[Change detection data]
>>>>

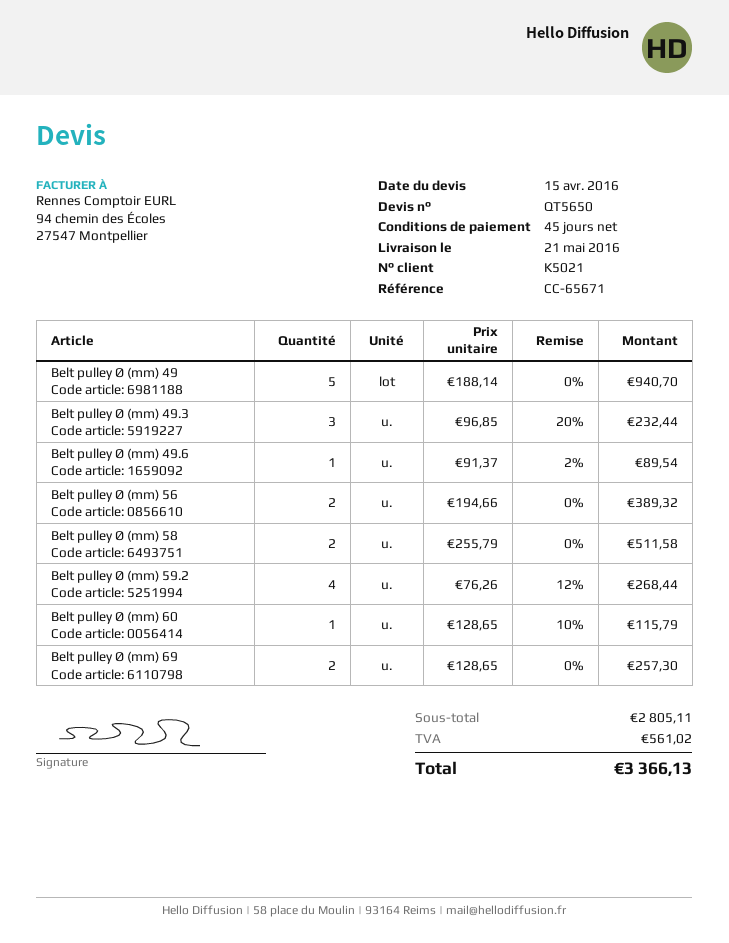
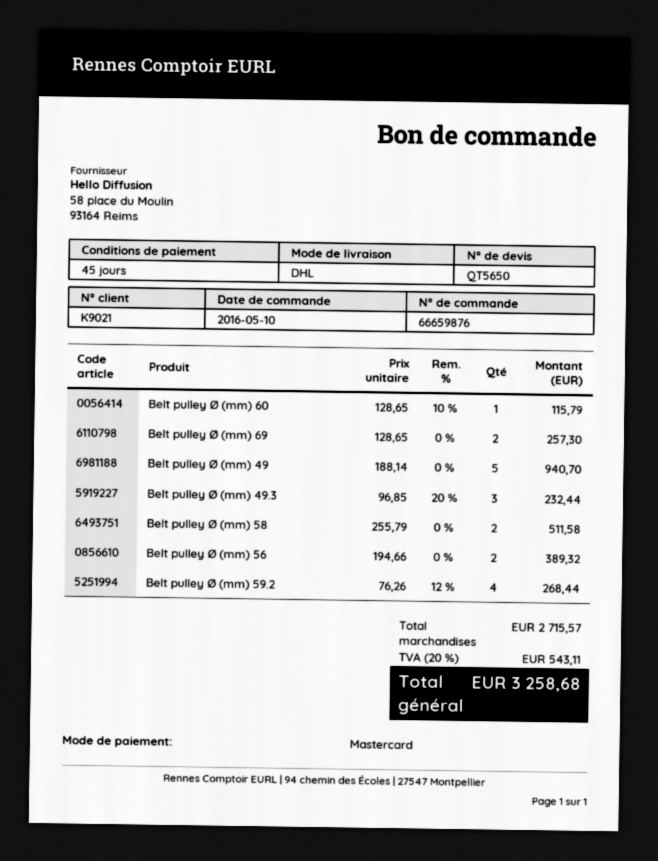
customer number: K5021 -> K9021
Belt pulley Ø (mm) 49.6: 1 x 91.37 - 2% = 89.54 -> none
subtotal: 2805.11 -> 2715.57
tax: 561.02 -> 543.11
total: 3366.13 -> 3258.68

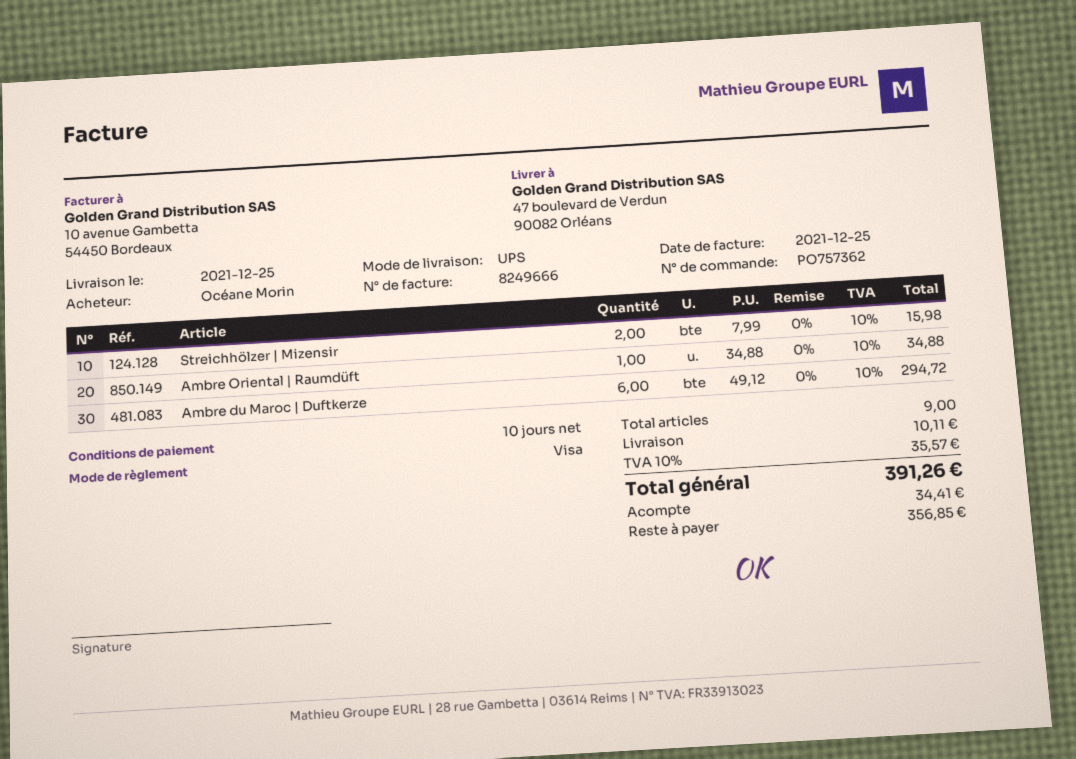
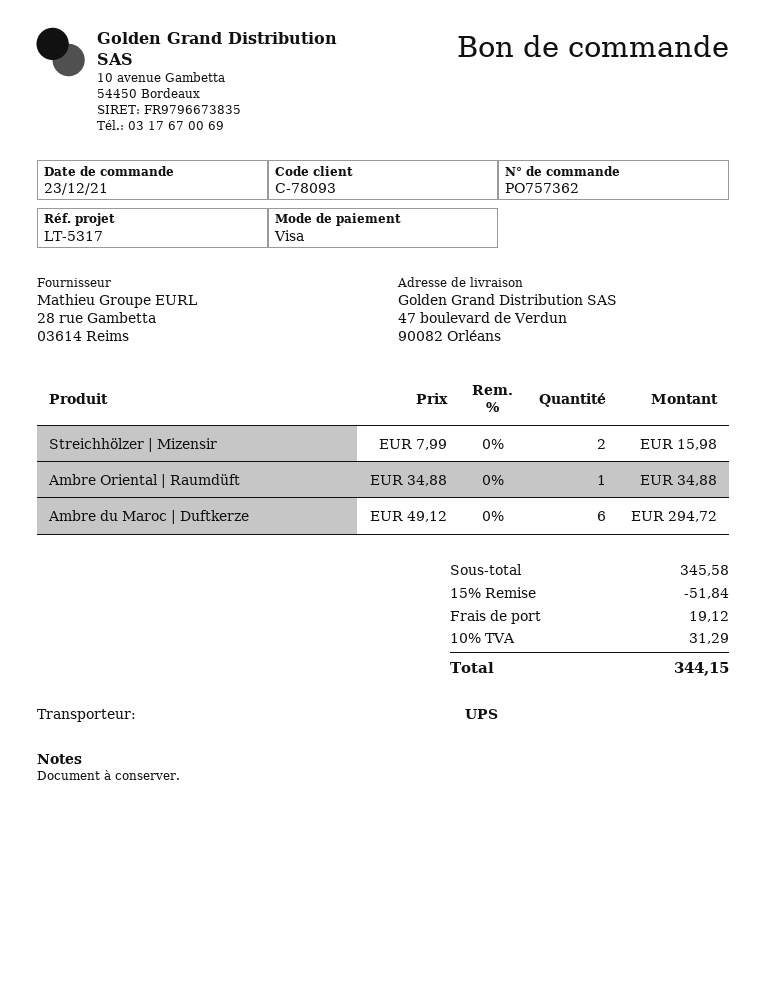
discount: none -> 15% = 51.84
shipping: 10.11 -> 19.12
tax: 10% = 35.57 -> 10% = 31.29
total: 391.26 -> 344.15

<<<<
>>>>

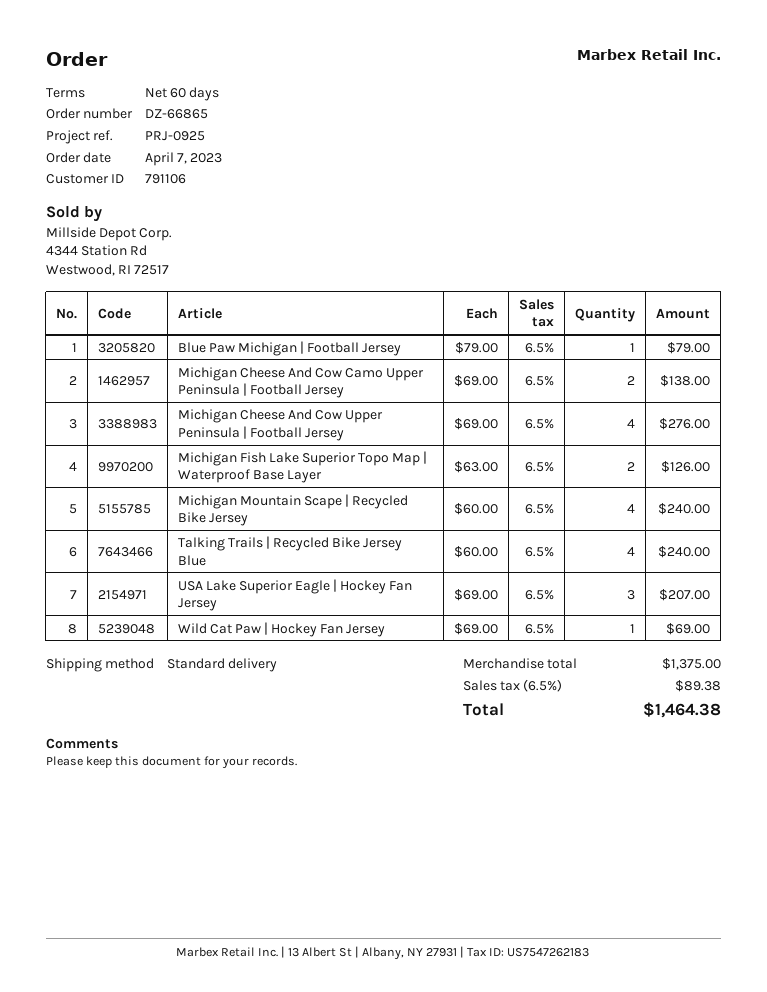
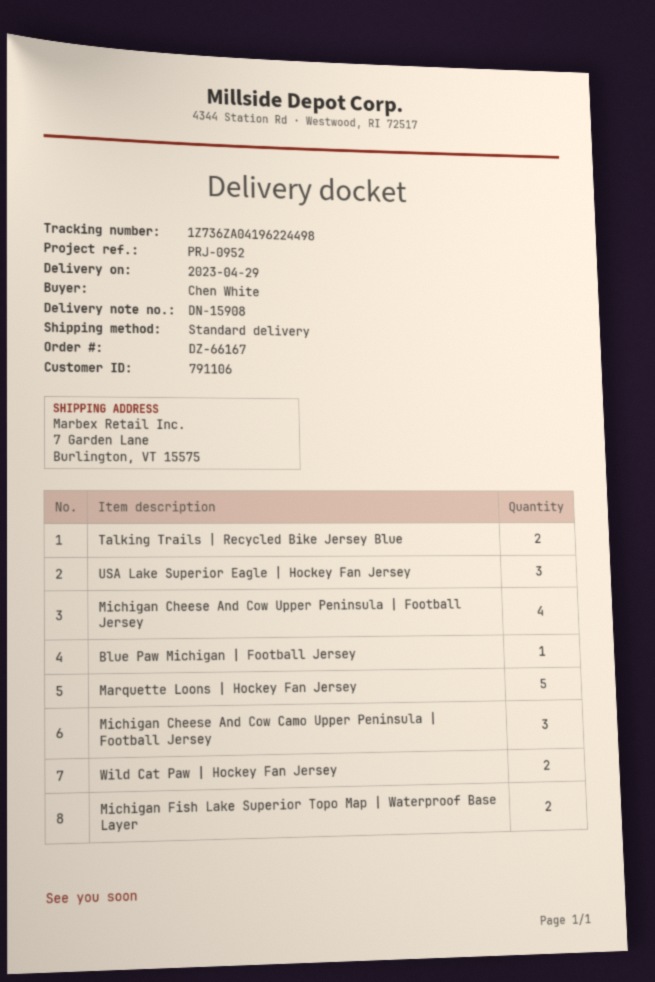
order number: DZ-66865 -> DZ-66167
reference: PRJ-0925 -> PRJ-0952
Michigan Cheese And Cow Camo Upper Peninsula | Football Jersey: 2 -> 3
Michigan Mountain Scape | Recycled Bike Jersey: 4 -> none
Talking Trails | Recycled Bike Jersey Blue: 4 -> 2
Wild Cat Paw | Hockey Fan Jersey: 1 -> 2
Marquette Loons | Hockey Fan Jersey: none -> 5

<<<<

#### TO DO
Copy only what runs above from the line containing "Belt pulley Ø" through the line containing "total: 391.26 -> 344.15", exactly. Leave out the pictures.

#### RESULT OF THE EXERCISE
Belt pulley Ø (mm) 49.6: 1 x 91.37 - 2% = 89.54 -> none
subtotal: 2805.11 -> 2715.57
tax: 561.02 -> 543.11
total: 3366.13 -> 3258.68

discount: none -> 15% = 51.84
shipping: 10.11 -> 19.12
tax: 10% = 35.57 -> 10% = 31.29
total: 391.26 -> 344.15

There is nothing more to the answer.